PREDICTING THE CLINICAL STATUS OF HUMAN BREAST CANCER USING GENE EXPRESSION PROFILES
Mike West, Carrie Blanchette, Holly Dressman, Erich Huang, Seiichi Ishida, Rainer Spang,
Harry Zuzan, Jeffrey R. Marks, and Joseph R. Nevins
Duke University
January 2001
The practice of tumor diagnosis depends largely on visual interpretation of gross
pathological and histological specimens together with limited biochemical data.
These visual features, as well as immunohistochemical staining patterns,
are reflective of the genes expressed within the tumor cell. By measuring gene
expression directly, there is the potential for refining the diagnosis and
classification of neoplastic tissues based on thousands of parameters where
previously only a few existed. To do this, we have developed Bayesian statistical
regression models that provide predictive capability based on gene expression data
derived from DNA microarray analysis of a series of primary breast cancer samples.

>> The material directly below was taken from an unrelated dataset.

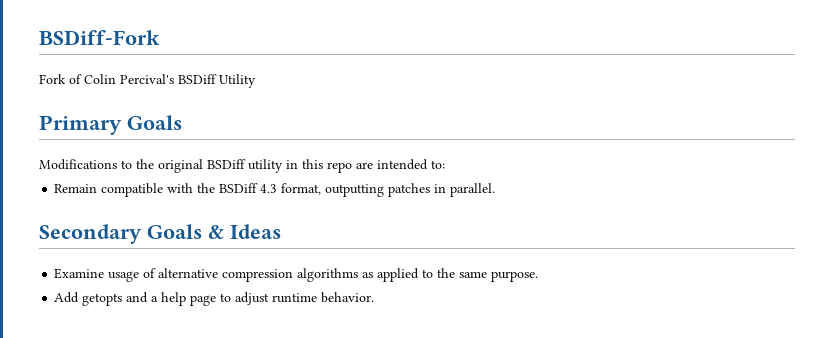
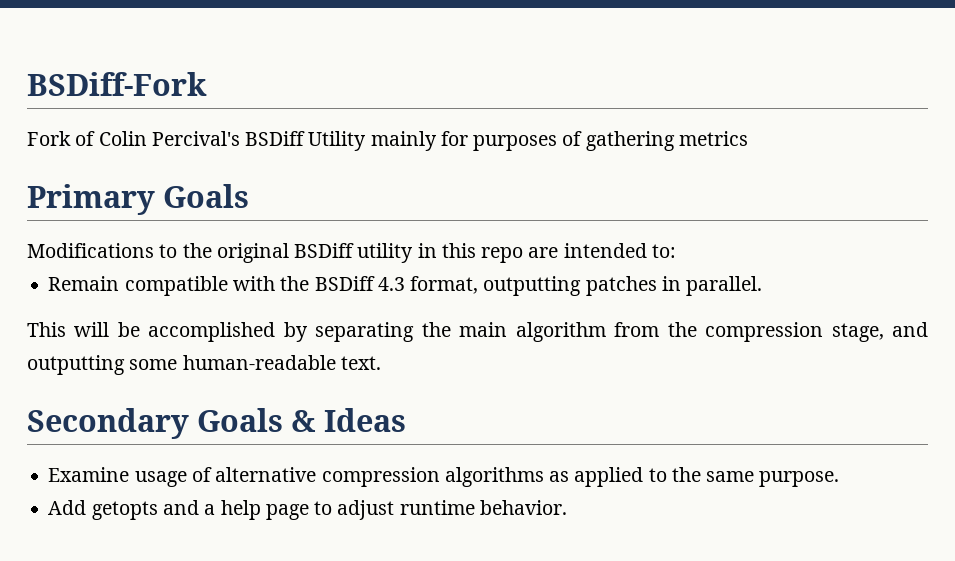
(256, 81) none -> [370,131,748,151] mainly for purposes of gathering metrics
(496, 190) none -> [27,322,928,342] [27,355,381,375] // This will be accomplished by separating the main algorithm from the compression stage, and outputting some human-readable text.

These patterns have the capacity to discriminate breast tumors on the basis of estrogen
receptor (ER) status, and also on the basic categorized lymph node status. Most importantly,
we assess the utility and validity of such models in predicting status of tumors in
cross-validation determinations. The practical value of such approaches relies
critically on the ability to not only assess relative probabilities of clinical outcomes
for future samples, but also to provide an honest assessment of the uncertainties
associated with such predictive classifications based on the selection of gene subsets
for each validation analysis. This latter point is of critical importance in the
ability to apply these methodologies to actual tumor diagnosis.